The general idea makes sense to me, I'm a bit confused about the chess example though:
But there's a very important rule to follow when calculating. Always end your calculations after your opponent has moved. You must never end your calculations after your own move.
Say you're able to calculate things either to depth 2 (ending after your opponent's move) or to depth 3 (ending after your own move). Isn't it still better to calculate things as far out as you can?
Not at all. You may be able to see a positional advantage or capture of a minor piece in your move, and not see that they can respond by capturing your queen. The most apparently valuable moves after your own move are very often close to the worst after theirs, because they are often made with the most powerful pieces and expose them to risk.
I learned that lesson quite well when writing my own poor attempt at a chess playing program years ago. Odd ply searches are generally worse than even ones for this reason.
What's going on is something like adverse selection in an auction. In reality, chess is a solvable game, so that in perfect play win/loss/draw probabilities are all 0 or 1 for every board state. However, you don't know what these probabilities are, so you use a model. A naive player might just want to play the action which takes them to the board state they model as having the highest probability of winning. However, this fails to take into account the fact that one's model can be wrong, and so one will tend to pick actions which lead to board states which one mispredicts as being better than they actually are.
If one can accurately model how inaccurate one's model tends to be at certain board states, then one can do fine without ending on one's opponent's move by discounting board states one models as modelling poorly. This is nontrivial for humans to do correctly, however.

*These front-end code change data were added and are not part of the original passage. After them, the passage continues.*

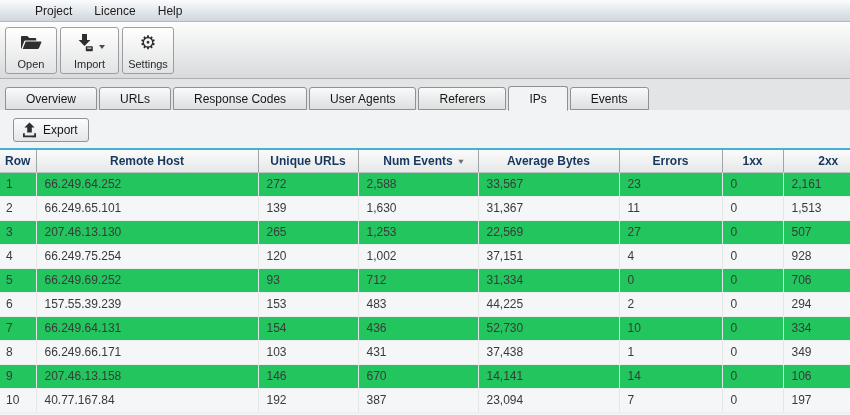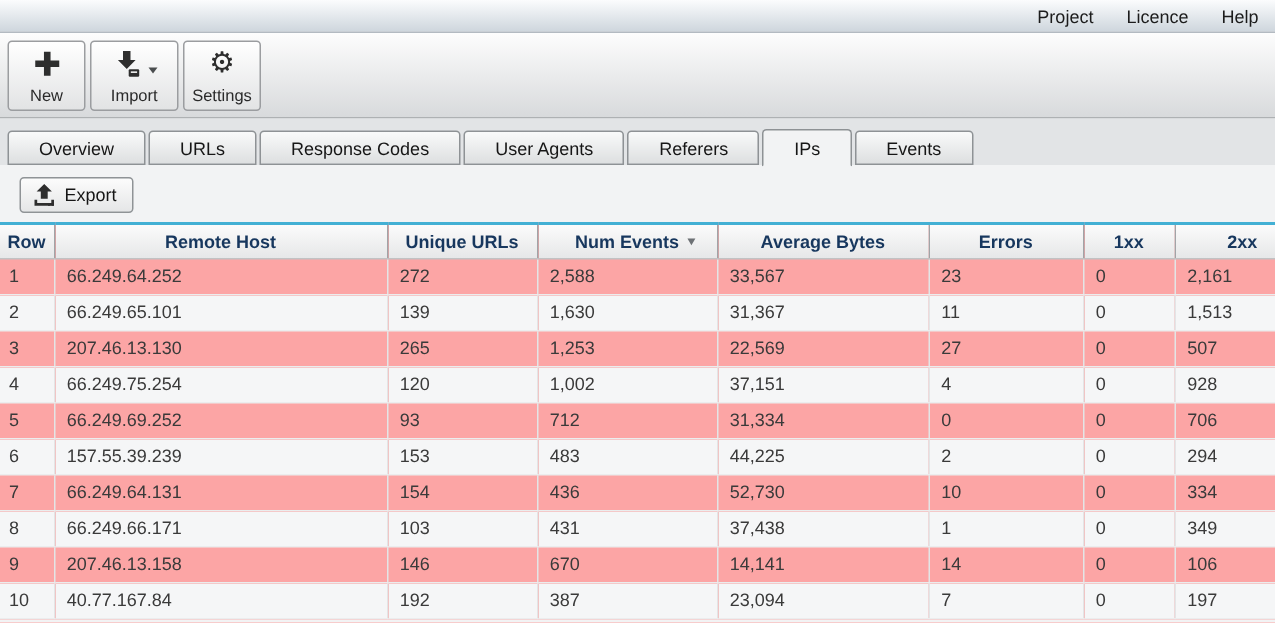--- a/index.html
+++ b/index.html
@@ -18,7 +18,6 @@
     border-bottom:1px solid #b3bac1;
     display:flex; align-items:center;
     padding-left:24px;
-    justify-content:flex-end;
   }
   .menu-item {
     font-size:12px; color:#1c1c1c;

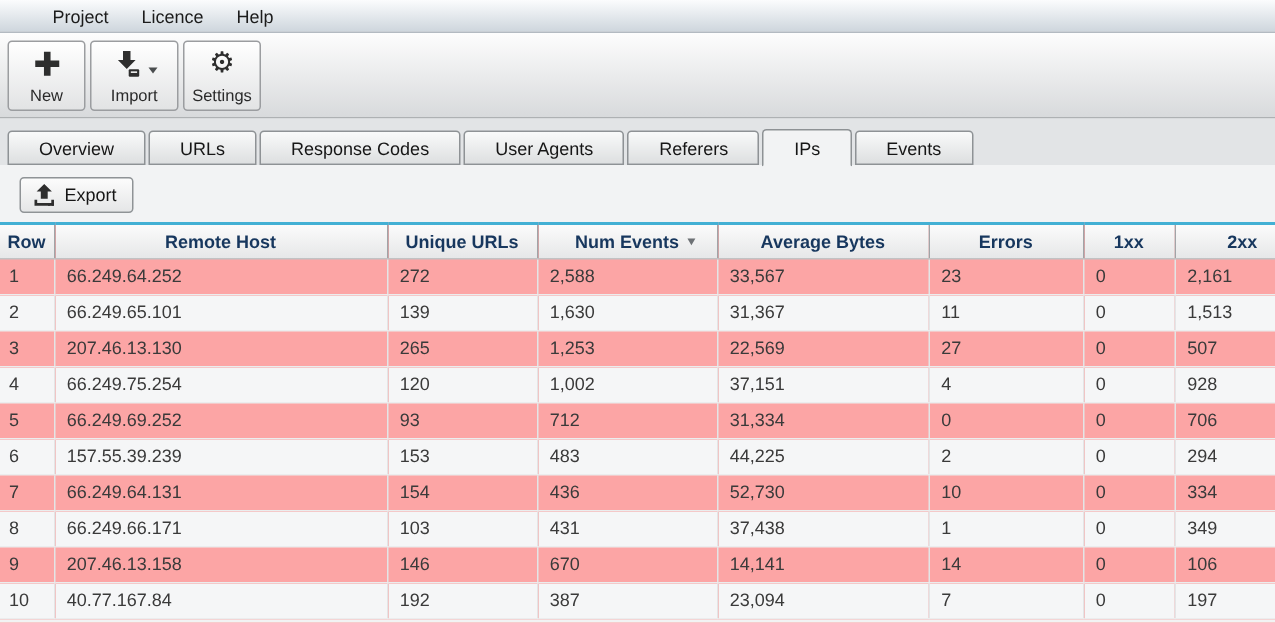--- a/index.html
+++ b/index.html
@@ -124,6 +124,15 @@
 
 <div class="toolbar">
 
+  <div class="tool-btn">
+    <span class="icon-row">
+      <svg class="glyph" width="22" height="17" viewBox="0 0 22 17" fill="#2e2e2e">
+        <path d="M1 15 V3 Q1 2 2 2 H7.3 L9.3 4 H15.2 Q16.2 4 16.2 5 V6.4 H5.4 Q4.5 6.4 4.2 7.2 L1.7 14 Z"></path>
+        <path d="M5.6 7.6 H20.7 Q21.7 7.6 21.3 8.5 L19 14.1 Q18.7 14.9 17.8 14.9 H2.7 Z"></path>
+      </svg>
+    </span>
+    <span class="tool-label">Open</span>
+  </div>
 
   <div class="tool-btn">
     <span class="icon-row">

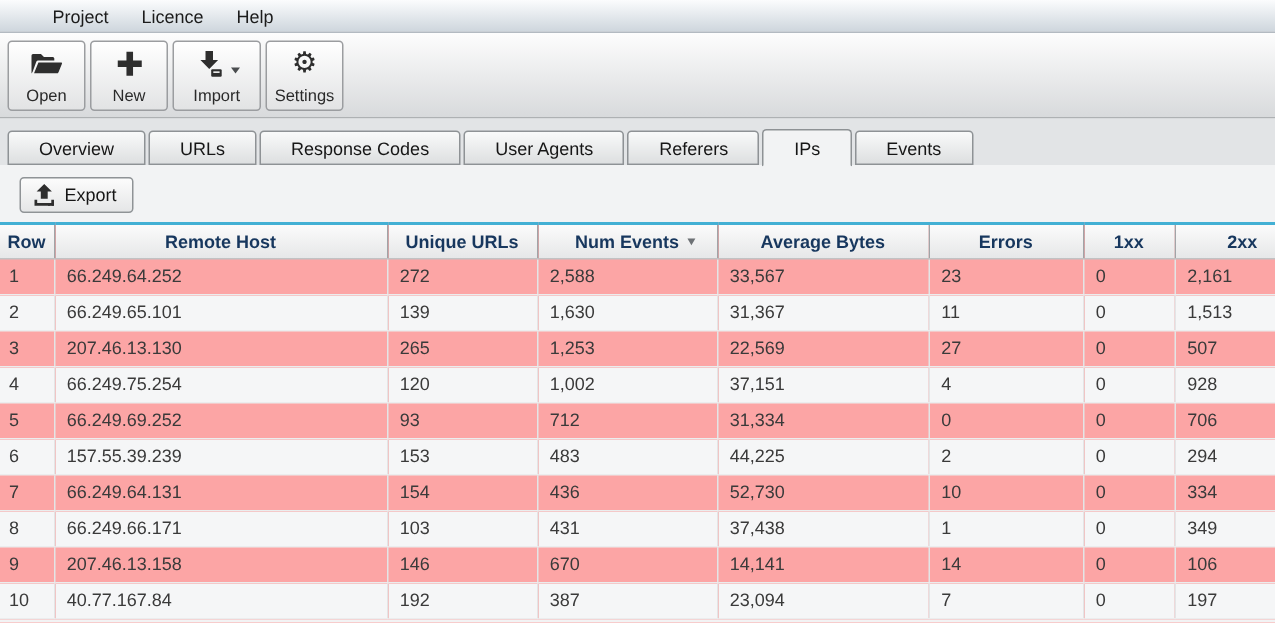--- a/index.html
+++ b/index.html
@@ -134,14 +134,6 @@
     <span class="tool-label">Open</span>
   </div>
 
-  <div class="tool-btn">
-    <span class="icon-row">
-      <svg class="glyph" width="19" height="19" viewBox="0 0 19 19" fill="#2e2e2e">
-        <path d="M7.3 1.5 H11.7 V7.3 H17.5 V11.7 H11.7 V17.5 H7.3 V11.7 H1.5 V7.3 H7.3 Z"></path>
-      </svg>
-    </span>
-    <span class="tool-label">New</span>
-  </div>
 
   <div class="tool-btn wide">
     <span class="icon-row">

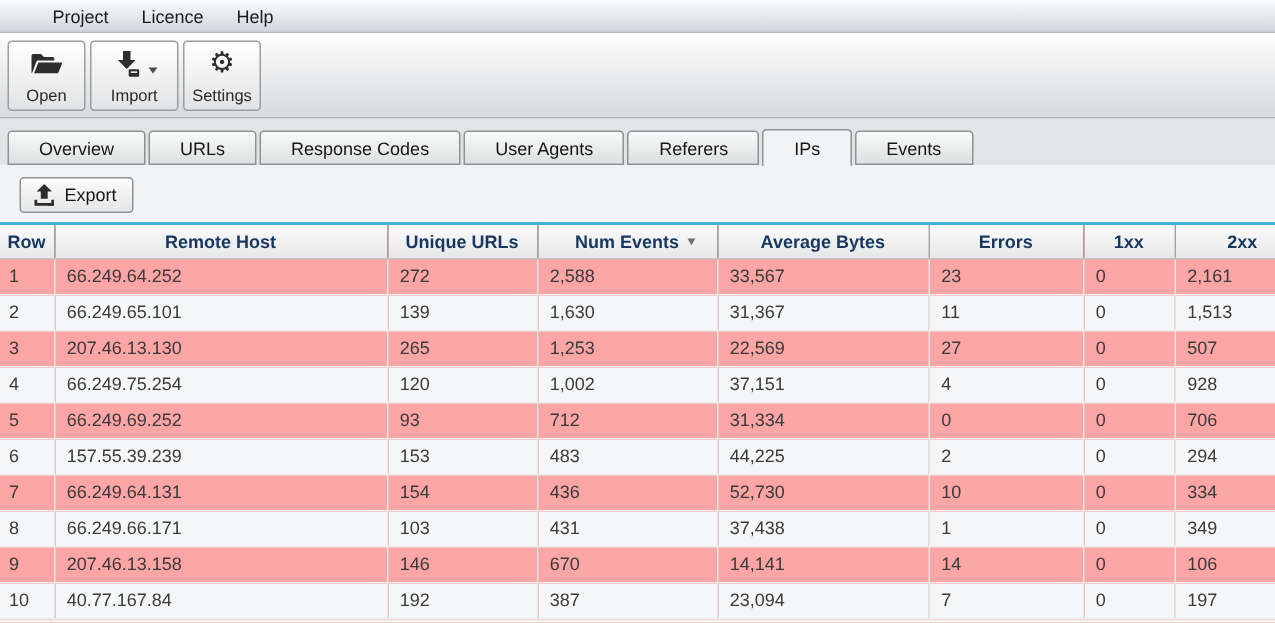--- a/index.html
+++ b/index.html
@@ -81,7 +81,7 @@
   }
 
   
-  .table-wrap { width:850px; background:#fca5a5; overflow:hidden; }
+  .table-wrap { width:850px; background:#22c55e; overflow:hidden; }
   table { border-collapse:collapse; table-layout:fixed; width:873px; font-size:12px; }
   thead th {
     height:23px;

Instead, a heuristic one can use is to just let one's opponent make the last move in one's search tree. This gives one a lower bound on how good each board state is (an optimistic guess for one's opponent is a pessimistic guess for one's self), so one's choices of board states will not be catastrophically biased. By catastrophically biased, I mean that in chess it's much easier to wreck your game than to make a stunningly clever move which causes you to win, so that being too optimistic is much worse than being too pessimistic.
This is the kind of content I keep coming back to this site for.
I also like that it's practical and practicable in day to day life while also being important for bigger, important questions.
Agreed. Reminds me of something my sensei used to say: It's useful to strike first, but far better to strike last.
Disclaimer: I am god-awful at chess.
I
Late-beginner chess players, those who are almost on the cusp of being basically respectable, often fall into a particular pattern. They've got the hang of calculating moves ahead; they can make plans along the lines of "Ok, so if I move my rook to give a check, the opponent will have to move her king, and then I can take her bishop." and those plans tend to be basically correct: the opponent really does have to move her king.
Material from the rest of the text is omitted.